_Task to complete:_ Find the line with "[441,1119,606,1130] machen, siehe" and the line with "[475,1255,579,1267] [47,1278,130,1287] Kitagruppen, siehe" in the entries below; output exactly those two lines, every line between them, and no others.

_Records provided:_
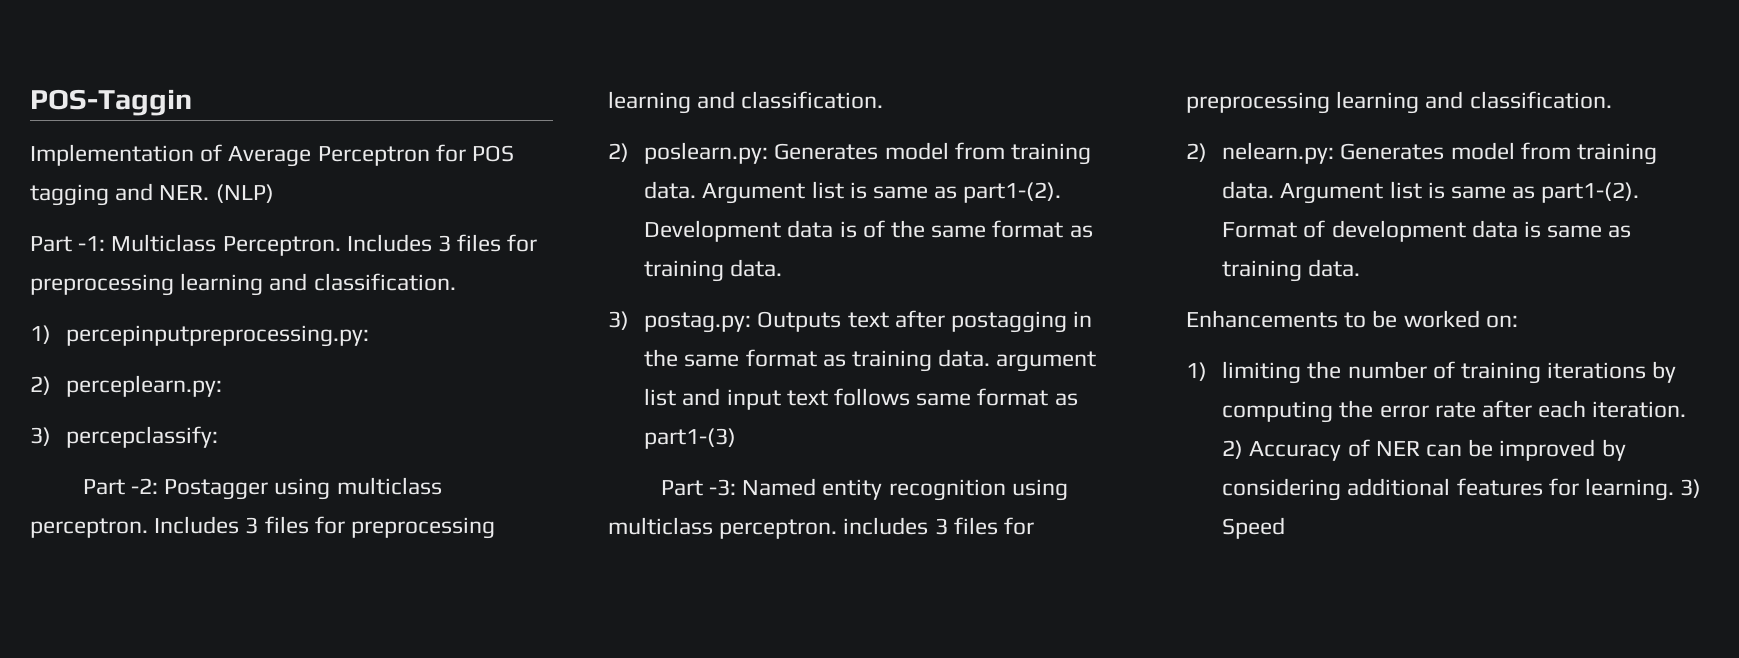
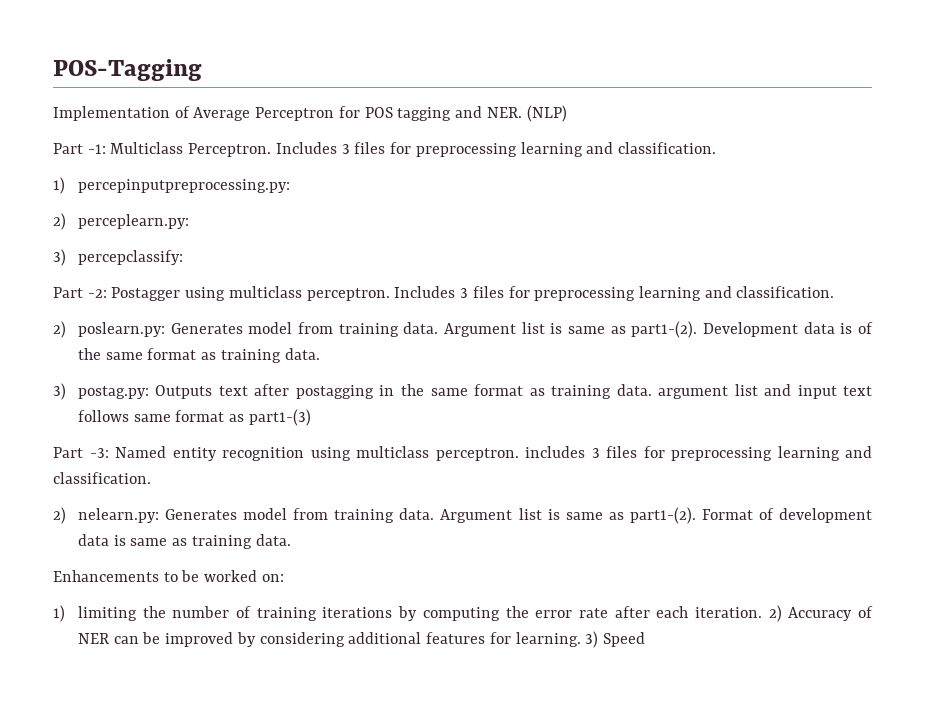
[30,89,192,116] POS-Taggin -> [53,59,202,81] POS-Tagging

--

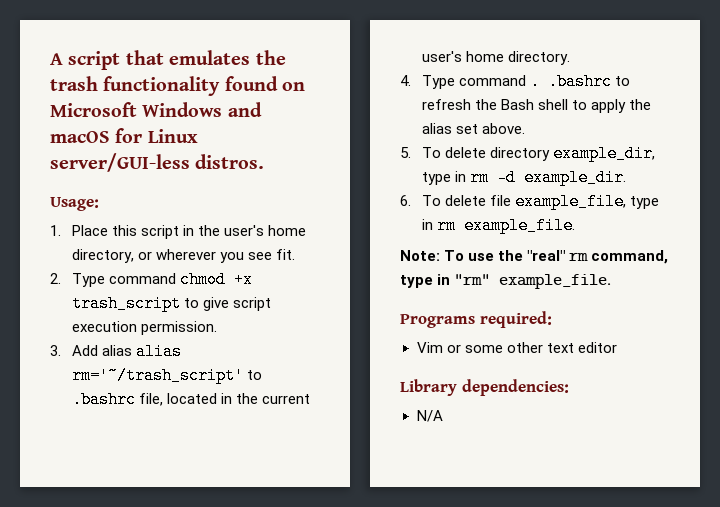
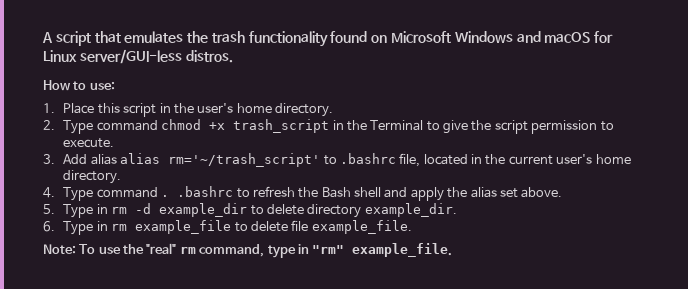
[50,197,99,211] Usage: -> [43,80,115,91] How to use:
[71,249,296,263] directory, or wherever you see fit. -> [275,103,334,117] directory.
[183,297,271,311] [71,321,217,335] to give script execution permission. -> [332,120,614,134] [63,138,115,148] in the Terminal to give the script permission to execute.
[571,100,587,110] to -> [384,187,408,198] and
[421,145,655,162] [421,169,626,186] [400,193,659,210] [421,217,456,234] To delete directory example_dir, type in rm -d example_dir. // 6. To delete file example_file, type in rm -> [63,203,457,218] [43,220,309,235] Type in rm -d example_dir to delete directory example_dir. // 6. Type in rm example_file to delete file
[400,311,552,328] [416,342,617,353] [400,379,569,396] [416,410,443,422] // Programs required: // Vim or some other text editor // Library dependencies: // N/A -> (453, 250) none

* * *

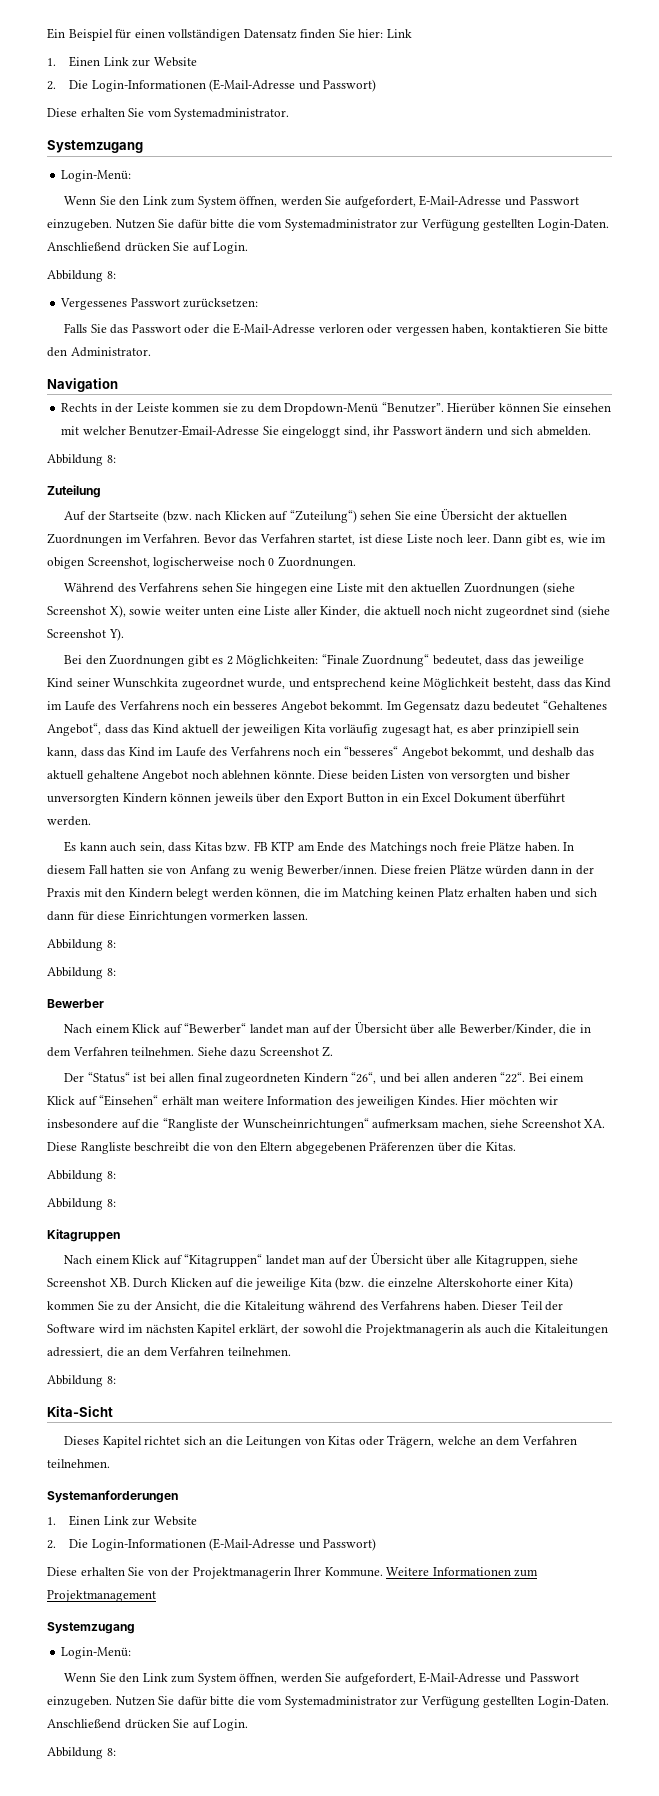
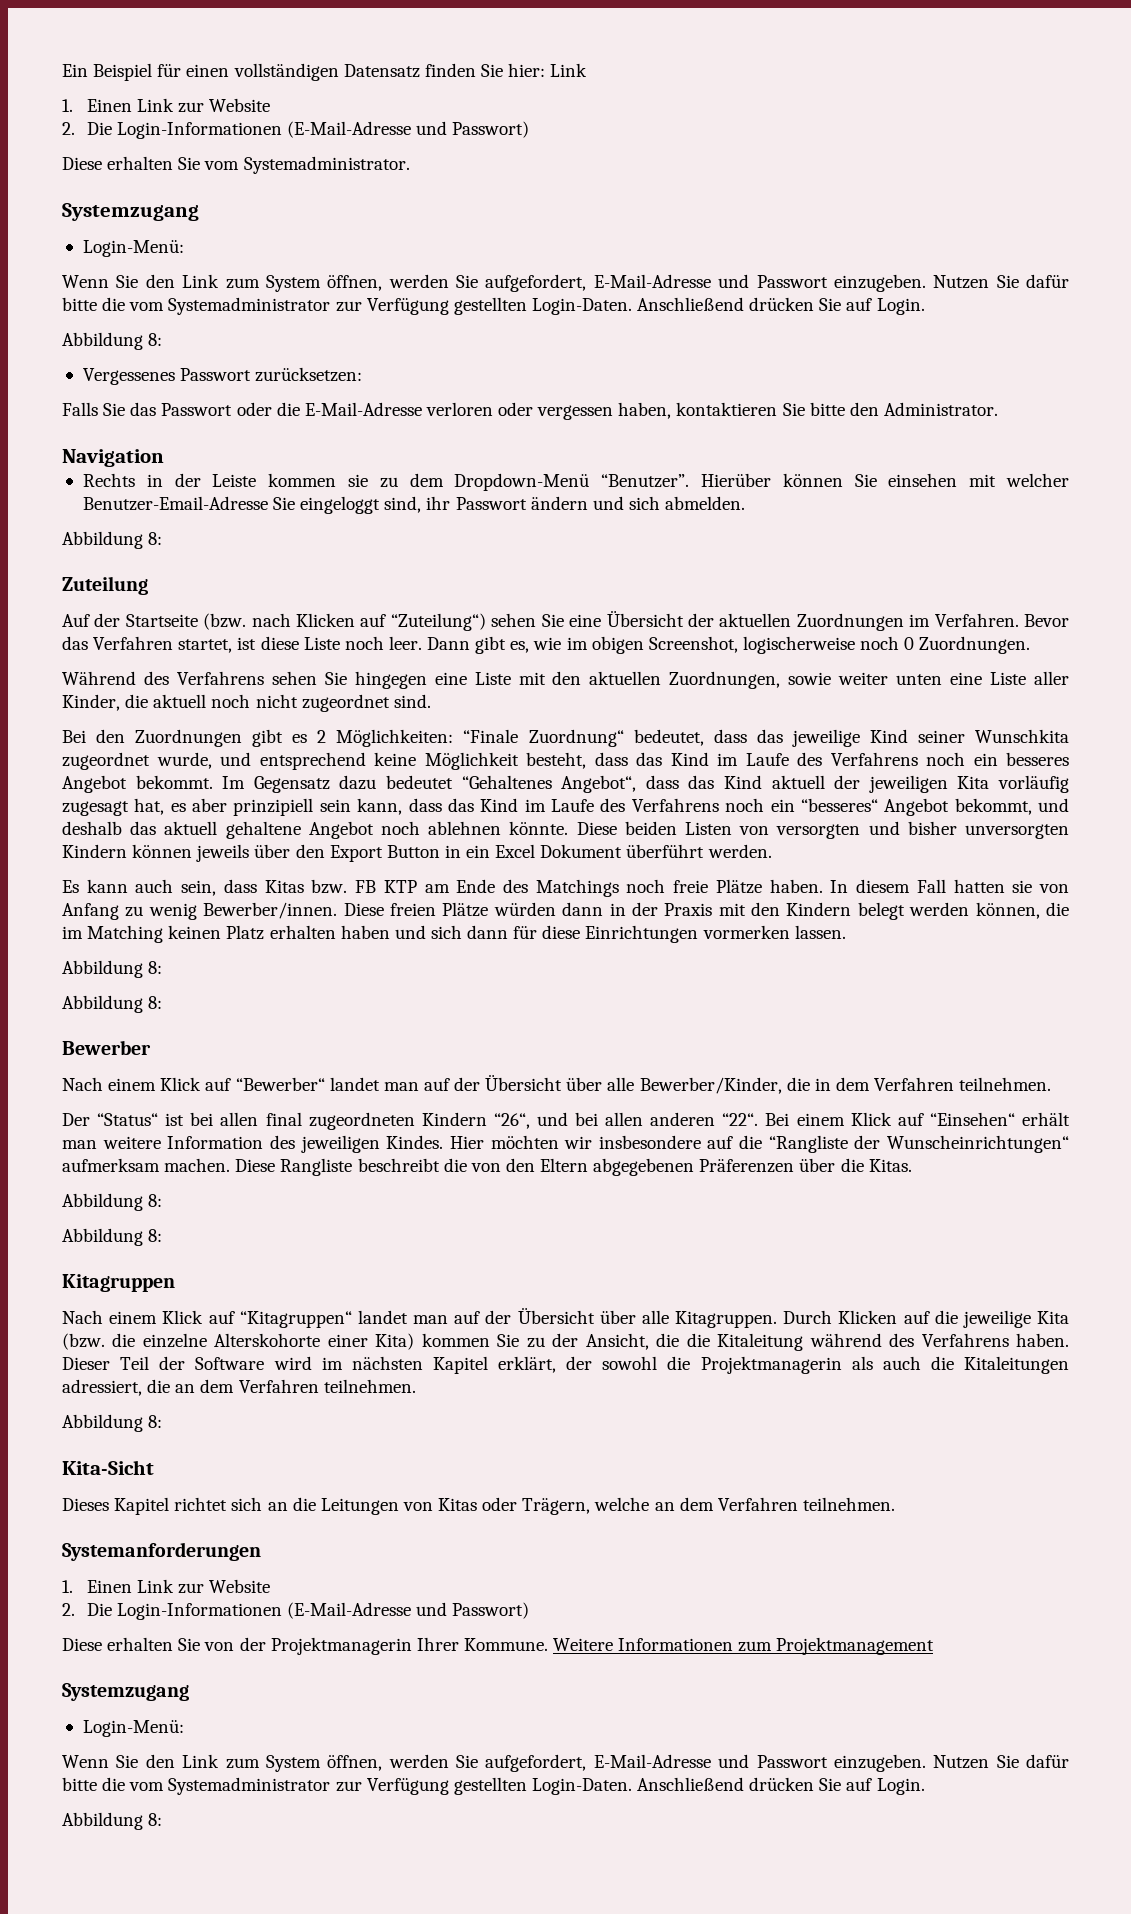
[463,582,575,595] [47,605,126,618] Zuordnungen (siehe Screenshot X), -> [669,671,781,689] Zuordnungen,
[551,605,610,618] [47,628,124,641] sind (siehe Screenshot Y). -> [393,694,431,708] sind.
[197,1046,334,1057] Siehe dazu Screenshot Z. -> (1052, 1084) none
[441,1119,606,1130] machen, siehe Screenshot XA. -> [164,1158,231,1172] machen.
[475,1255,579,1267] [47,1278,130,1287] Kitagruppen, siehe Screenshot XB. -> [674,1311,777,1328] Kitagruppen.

_Solution:_
[441,1119,606,1130] machen, siehe Screenshot XA. -> [164,1158,231,1172] machen.
[475,1255,579,1267] [47,1278,130,1287] Kitagruppen, siehe Screenshot XB. -> [674,1311,777,1328] Kitagruppen.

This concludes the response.